Adoptive Treg transfer restores insulin sensitivity in type 2 diabetes. Db/db mice were uninephrectomized at the age of 6 weeks and followed for 56 days. One group intravenously received FACS-sorted CD4⁺FoxP3⁺ Tregs every 14 days (gray cubes and bar, n = 8). Control animals received CD4⁺FoxP3⁻ cells (black diamonds and bar, n = 8). Body weight (A) and blood glucose levels (B) were measured weekly. On day 56, the insulin-sensitivity testing was performed (C) and the HOMA-IR index was calculated (D). Pooled data of two independent experiments are shown. *P < 0.05.

FIG. 6.

Treg treatment induces a shift toward an anti-inflammatory milieu in VAT. Db/db mice were uninephrectomized at the age of 6 weeks and followed for 56 days. One group intravenously received FACS-sorted CD4⁺FoxP3⁺ Tregs every 14 days (gray bar), whereas the control group was injected with CD4⁺FoxP3⁻ control T cells (black bar). A: The VAT cell diameter was determined by morphological evaluation (n = 4 per group). B: The cytokine response in VAT was quantified by real-time PCR (n = 8 per group). The fold increase to the mean expression of controls is provided. C: The percentage of CD4⁺CD69⁺ and CD8⁺CD69⁺ T cells was evaluated in VAT and SAT by flow cytometry (n = 4 per group).
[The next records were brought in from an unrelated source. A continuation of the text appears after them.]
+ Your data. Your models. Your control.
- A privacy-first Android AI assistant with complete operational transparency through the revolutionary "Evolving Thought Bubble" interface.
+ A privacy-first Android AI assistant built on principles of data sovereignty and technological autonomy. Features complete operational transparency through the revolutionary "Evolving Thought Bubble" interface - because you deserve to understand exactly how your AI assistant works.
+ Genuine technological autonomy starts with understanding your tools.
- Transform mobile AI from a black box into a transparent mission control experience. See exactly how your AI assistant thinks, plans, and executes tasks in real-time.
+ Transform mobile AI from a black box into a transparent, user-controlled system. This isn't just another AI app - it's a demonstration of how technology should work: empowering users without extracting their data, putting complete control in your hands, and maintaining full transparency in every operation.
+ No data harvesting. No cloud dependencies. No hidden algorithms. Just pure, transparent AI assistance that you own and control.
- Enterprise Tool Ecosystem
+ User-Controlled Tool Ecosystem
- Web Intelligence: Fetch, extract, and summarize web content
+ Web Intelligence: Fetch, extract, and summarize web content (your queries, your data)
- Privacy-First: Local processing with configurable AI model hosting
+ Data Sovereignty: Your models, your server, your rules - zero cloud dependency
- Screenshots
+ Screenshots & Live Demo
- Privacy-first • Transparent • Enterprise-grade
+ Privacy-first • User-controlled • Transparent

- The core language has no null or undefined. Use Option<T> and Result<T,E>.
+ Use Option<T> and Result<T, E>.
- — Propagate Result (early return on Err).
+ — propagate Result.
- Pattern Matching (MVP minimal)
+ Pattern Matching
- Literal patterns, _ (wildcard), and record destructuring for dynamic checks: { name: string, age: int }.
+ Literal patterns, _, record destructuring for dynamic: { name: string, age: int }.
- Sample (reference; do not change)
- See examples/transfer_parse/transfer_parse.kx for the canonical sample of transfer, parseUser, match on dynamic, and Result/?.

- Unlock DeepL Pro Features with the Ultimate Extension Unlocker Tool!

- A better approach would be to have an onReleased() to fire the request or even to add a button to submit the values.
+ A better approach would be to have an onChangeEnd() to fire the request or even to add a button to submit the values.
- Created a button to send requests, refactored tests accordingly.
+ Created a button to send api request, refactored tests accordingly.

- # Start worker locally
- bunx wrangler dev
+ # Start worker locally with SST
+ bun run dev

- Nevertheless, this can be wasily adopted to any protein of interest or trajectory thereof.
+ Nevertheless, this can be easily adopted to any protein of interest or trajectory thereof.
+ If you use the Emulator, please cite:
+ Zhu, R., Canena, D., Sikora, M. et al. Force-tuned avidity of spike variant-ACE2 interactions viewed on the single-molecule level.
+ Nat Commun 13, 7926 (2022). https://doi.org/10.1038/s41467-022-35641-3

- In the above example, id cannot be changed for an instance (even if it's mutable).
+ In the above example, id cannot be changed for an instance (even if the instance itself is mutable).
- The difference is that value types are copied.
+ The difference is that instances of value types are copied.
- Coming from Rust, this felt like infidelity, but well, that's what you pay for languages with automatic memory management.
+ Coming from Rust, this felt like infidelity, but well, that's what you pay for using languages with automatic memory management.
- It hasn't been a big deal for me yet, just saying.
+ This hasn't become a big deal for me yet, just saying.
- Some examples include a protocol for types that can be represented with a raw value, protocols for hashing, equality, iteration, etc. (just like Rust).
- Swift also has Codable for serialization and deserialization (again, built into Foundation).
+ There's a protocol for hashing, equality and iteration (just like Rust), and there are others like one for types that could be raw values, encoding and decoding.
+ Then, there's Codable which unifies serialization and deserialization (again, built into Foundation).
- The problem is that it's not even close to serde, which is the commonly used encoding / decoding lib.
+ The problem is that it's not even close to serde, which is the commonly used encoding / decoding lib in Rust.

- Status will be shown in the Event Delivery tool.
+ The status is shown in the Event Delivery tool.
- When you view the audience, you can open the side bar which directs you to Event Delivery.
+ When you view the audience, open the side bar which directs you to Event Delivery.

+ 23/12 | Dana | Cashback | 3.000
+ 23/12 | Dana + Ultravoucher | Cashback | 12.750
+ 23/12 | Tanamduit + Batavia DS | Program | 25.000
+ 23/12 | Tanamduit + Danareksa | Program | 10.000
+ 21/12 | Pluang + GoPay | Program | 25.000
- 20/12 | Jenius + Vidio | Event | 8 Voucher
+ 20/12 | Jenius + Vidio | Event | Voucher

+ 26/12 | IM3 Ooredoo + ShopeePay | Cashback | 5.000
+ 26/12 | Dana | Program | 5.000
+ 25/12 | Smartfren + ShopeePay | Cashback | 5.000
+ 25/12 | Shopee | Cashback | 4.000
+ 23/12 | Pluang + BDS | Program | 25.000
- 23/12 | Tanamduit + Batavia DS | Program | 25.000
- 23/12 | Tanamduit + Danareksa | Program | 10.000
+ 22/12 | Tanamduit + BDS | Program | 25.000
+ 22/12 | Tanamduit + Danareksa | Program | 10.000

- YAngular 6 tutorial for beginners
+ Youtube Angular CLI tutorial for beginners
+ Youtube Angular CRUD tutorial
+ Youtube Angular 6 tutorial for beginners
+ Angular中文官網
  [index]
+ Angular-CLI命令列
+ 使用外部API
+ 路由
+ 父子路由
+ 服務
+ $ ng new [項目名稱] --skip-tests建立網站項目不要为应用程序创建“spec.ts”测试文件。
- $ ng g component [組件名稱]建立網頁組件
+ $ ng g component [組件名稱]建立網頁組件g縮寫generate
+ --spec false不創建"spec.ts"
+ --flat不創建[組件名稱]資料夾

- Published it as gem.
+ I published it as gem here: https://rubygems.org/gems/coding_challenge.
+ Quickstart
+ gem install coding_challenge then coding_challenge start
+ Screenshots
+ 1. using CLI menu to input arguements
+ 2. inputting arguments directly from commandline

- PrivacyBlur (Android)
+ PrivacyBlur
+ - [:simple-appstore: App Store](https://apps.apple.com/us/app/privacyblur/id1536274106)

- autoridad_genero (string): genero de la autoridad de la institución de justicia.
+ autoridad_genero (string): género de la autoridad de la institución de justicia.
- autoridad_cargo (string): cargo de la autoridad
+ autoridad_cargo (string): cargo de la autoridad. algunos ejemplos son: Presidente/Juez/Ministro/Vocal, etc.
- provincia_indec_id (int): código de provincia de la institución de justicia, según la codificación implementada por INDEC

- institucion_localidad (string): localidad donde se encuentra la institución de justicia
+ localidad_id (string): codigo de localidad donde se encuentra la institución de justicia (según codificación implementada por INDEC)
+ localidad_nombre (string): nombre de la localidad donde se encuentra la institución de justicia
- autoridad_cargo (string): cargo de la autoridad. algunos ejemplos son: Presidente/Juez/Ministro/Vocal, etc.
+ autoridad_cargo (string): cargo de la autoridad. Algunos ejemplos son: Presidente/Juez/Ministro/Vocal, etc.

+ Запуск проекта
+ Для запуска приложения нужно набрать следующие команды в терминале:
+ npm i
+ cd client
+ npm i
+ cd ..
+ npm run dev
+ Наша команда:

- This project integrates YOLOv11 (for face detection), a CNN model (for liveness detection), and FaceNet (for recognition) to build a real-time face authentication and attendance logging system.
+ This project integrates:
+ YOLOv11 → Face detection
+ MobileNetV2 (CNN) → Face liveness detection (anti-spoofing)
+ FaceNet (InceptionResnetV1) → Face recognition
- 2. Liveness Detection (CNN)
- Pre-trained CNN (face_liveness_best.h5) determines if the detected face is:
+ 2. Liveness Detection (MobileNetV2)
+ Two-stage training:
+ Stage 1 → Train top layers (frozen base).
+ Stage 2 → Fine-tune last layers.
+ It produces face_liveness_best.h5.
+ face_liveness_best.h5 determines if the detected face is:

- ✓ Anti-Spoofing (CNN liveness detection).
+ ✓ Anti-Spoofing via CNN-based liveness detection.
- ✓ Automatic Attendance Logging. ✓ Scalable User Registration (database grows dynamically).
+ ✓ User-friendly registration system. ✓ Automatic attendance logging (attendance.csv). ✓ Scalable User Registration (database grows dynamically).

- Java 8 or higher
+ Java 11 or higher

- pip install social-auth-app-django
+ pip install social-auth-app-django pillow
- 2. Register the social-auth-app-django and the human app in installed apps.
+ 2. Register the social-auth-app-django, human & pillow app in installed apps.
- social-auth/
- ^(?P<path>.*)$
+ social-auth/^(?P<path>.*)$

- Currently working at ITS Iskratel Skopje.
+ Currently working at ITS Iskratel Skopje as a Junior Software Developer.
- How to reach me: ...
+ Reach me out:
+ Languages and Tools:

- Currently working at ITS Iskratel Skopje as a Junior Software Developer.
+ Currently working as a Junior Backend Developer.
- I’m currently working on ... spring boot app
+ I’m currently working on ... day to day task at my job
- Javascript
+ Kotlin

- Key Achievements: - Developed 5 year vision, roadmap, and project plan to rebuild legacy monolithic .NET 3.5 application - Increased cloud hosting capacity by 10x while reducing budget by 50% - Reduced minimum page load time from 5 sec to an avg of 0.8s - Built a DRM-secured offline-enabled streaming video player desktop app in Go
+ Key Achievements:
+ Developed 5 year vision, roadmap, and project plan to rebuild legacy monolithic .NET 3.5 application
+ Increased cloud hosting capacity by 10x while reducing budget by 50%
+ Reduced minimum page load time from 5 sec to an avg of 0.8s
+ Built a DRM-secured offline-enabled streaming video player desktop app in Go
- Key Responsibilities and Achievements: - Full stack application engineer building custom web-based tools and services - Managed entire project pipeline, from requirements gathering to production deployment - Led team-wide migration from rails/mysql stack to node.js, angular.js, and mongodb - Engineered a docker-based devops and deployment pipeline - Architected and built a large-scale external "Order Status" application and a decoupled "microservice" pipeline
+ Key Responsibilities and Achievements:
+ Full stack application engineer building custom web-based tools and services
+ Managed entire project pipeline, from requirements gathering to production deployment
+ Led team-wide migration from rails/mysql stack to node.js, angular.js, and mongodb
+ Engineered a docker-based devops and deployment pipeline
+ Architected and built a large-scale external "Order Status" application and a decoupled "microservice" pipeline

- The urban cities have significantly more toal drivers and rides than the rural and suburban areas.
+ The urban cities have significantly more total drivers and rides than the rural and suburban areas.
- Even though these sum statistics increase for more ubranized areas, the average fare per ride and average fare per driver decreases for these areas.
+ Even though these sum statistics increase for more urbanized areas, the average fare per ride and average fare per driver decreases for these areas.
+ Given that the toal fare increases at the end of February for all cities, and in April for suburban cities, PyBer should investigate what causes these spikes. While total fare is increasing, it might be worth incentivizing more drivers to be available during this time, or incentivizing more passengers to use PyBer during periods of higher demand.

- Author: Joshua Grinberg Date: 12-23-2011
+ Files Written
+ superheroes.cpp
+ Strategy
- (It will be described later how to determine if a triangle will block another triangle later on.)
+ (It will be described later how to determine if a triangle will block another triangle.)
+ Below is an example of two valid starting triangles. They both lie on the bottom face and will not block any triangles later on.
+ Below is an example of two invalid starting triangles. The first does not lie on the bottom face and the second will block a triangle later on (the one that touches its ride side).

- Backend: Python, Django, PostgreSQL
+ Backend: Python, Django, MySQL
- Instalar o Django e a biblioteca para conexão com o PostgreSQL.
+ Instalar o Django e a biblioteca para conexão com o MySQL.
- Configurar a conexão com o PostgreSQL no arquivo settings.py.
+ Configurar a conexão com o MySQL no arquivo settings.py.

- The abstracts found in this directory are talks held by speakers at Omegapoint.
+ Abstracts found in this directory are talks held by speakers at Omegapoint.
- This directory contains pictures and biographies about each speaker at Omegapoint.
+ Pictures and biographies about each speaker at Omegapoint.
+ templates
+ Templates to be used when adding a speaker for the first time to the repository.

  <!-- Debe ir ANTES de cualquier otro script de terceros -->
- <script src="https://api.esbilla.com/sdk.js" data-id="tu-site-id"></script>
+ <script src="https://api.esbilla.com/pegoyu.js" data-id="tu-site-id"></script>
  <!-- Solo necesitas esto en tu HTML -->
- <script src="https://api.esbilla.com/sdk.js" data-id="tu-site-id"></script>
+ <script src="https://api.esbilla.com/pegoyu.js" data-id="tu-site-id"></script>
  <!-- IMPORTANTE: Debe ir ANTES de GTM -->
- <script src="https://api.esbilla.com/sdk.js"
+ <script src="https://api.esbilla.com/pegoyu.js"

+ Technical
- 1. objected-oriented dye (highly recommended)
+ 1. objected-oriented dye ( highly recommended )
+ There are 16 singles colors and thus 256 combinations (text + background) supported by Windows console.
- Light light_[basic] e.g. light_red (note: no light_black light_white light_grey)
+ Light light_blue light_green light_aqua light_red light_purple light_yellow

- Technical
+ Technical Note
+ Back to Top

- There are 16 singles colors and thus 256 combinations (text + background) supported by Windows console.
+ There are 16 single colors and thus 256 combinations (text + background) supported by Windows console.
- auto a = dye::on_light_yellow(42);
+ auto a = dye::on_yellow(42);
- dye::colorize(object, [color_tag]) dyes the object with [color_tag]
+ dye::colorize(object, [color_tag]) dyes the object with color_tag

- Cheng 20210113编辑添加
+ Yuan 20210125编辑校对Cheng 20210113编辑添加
Pooled or representative data of two independent experiments are shown. *P < 0.05. D: Representative dot plots from gated CD8⁺ T cells and from CD8/CD69 double staining in VAT. FSC-H, forward scatter height.

FIG. 7.

Treg treatment improves diabetic nephropathy. Db/db mice were uninephrectomized at the age of 6 weeks and followed for 56 days. One group intravenously received FACS-sorted CD4⁺FoxP3⁺ Tregs every 14 days (gray bar), whereas control animals received CD4⁺FoxP3⁻ T cells (black bar). A: The albumin-to-creatinine ratio was evaluated in the urine every 14 days. B and C: After 56 days, kidneys were harvested and the glomerular diameter was morphologically determined (n = 4 per group) (B), and kidney sections were stained for the infiltration of CD8⁺ T cells (n = 8 per group) (C). Hpf, high-power field. D: The cytokine response in the kidney was evaluated by real-time PCR (n = 8 per group). The fold increase to the mean expression of controls is provided. Pooled data of two independent experiments are shown. *P < 0.05.